GD is caused by Clostridium, most commonly C. septicum and C. perfringens, along with other bacteria that are ubiquitous in both normal avian flora and healthy flock litter. And therein lies the mystery: How do these normal inhabitants induce disease? Because the bacteria that cause GD are always present, there must be something that triggers the onset of disease.
Any disease involves the interaction between the environment, host and pathogen. Wet litter, crowding, skipped feeding, accumulated mortalities not removed within 24 hours and previous flocks with GD are all predisposing factors.
For example, wet litter can create an overwhelming challenge that chickens cannot overcome: Just add water and most bacteria can grow on chicken manure. Immunosuppression with viral pathogens, especially infectious bursal disease virus and chicken anemia virus (CAV), can lower the chicken’s ability to fight off normal bacterial assaults, resulting in GD. Stress from temperature swings greater than 15° F may also weaken flocks to the point they succumb to GD.
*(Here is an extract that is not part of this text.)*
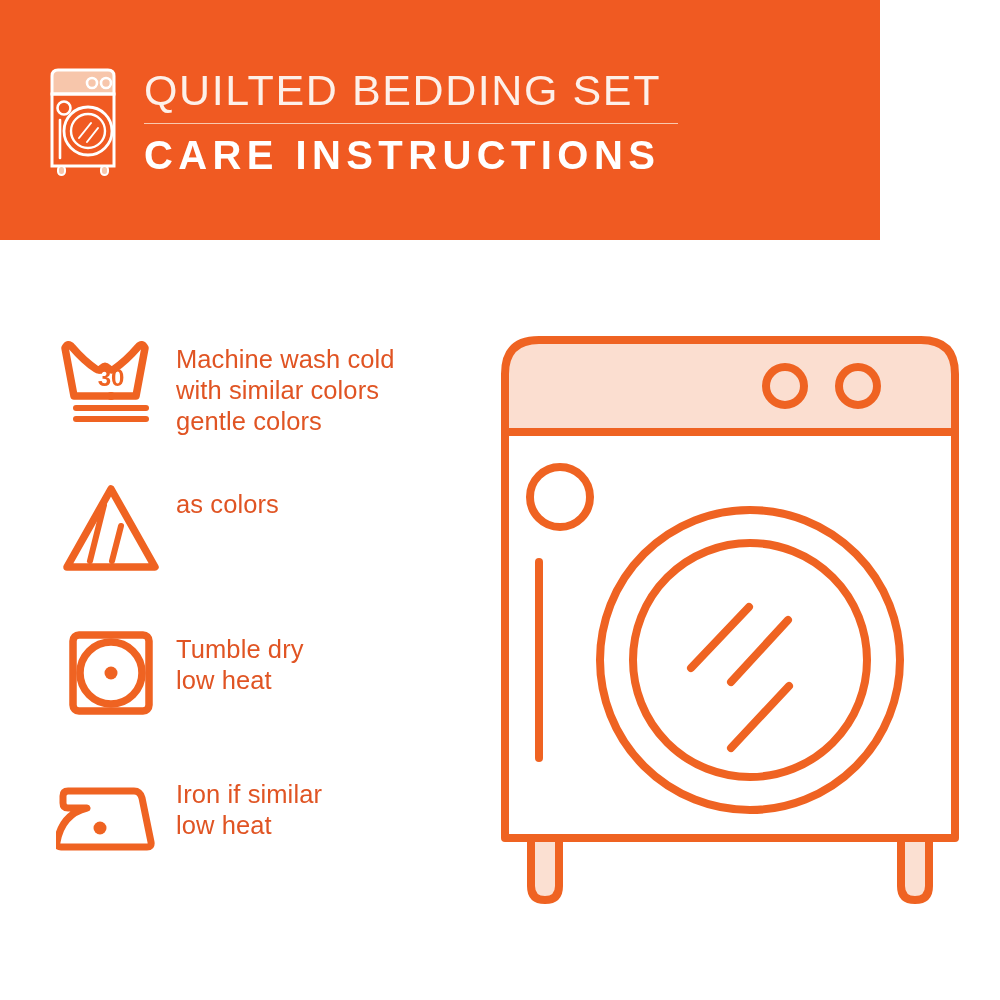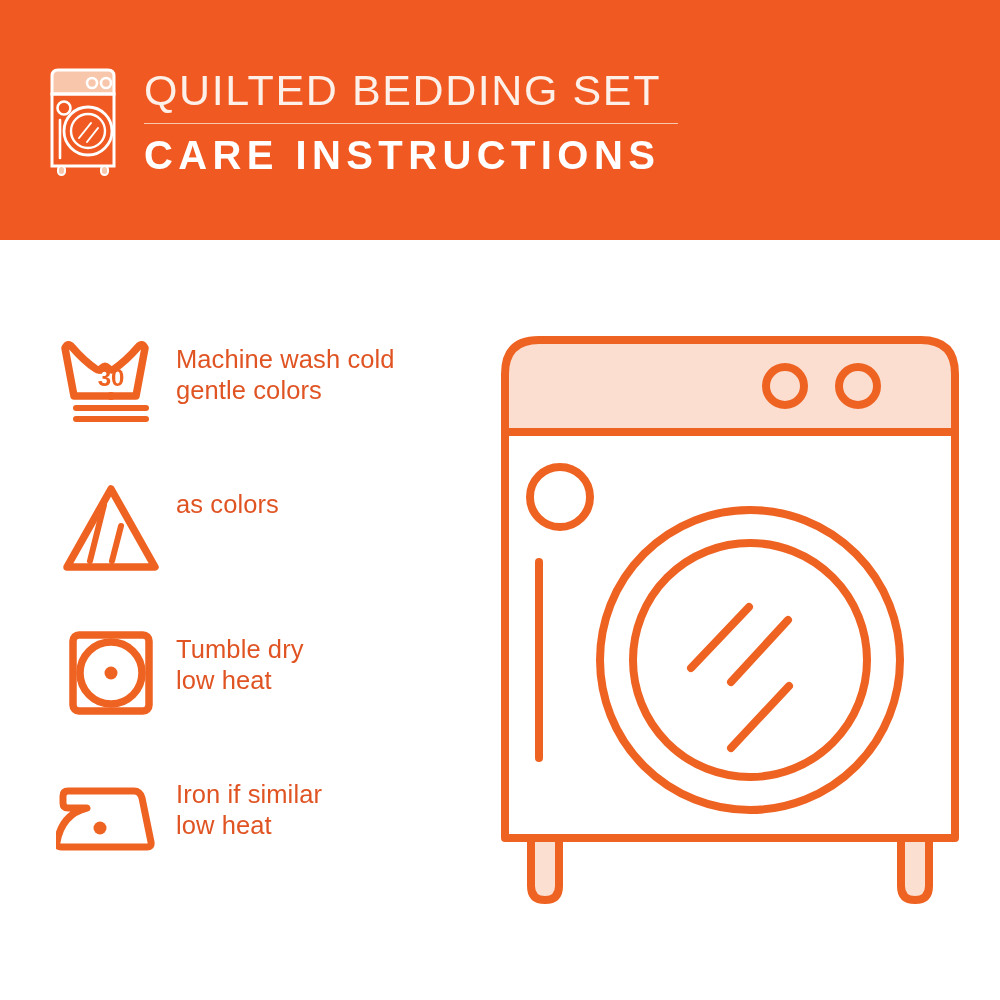"QUILTED BEDDING SET" .header { width: 1000px -> 880px }
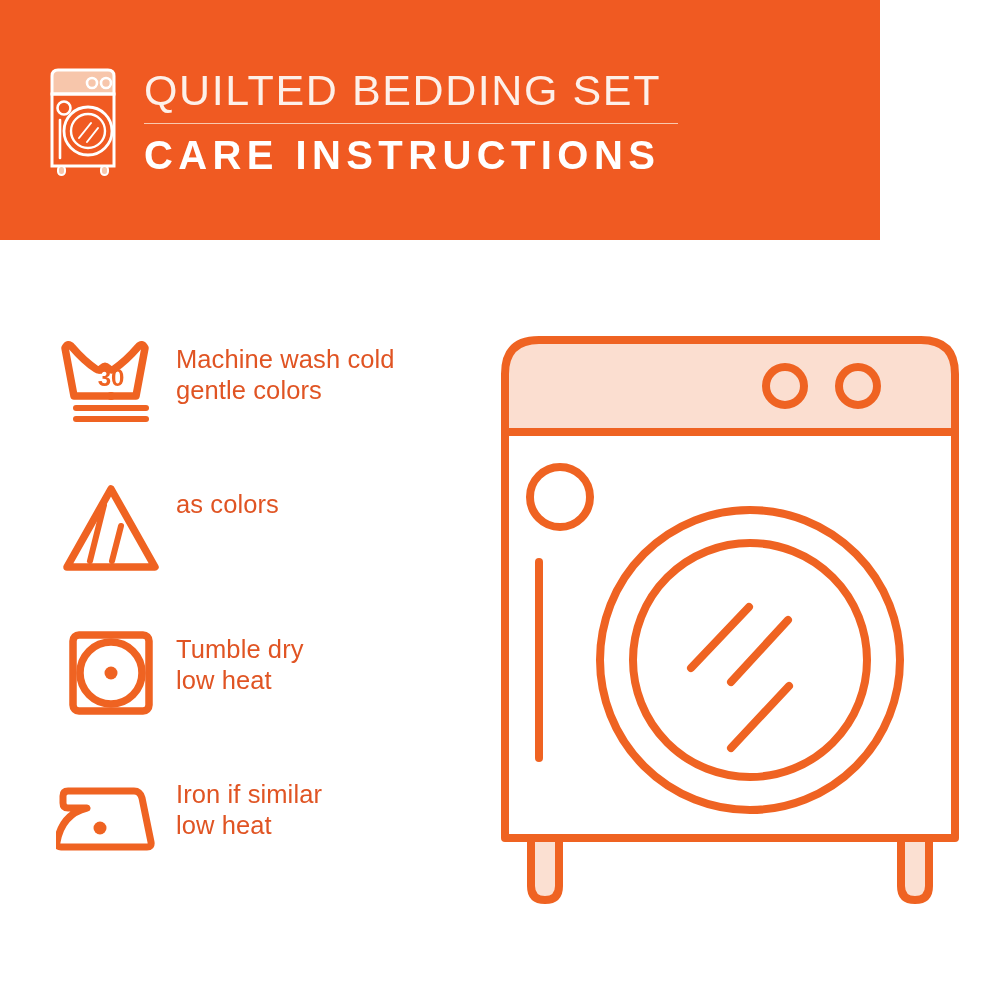"with similar colors" span.ln { html: none -> <span>with similar colors</span> }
Of course, the Clostridium spp. involved must be pathogenic and in large enough quantity to infect birds. The bacteria may be inside the bird as normal intestinal flora or outside the bird as normal litter flora. The life stage of the bacteria, whether it’s vegetative or in spore form, is also important for translocation from inside the gut lumen to abnormal circulatory distribution.
In my experience, GD is typically a disease associated with cold weather, most commonly late winter and early spring. More birds sick or dead due to GD are found where outside cool air enters the house, particularly before the air picks up speed and heat from the flock. Litter at this front part of tunnel-ventilated houses tends to be wetter than the rest of the house (more Clostridium spp.).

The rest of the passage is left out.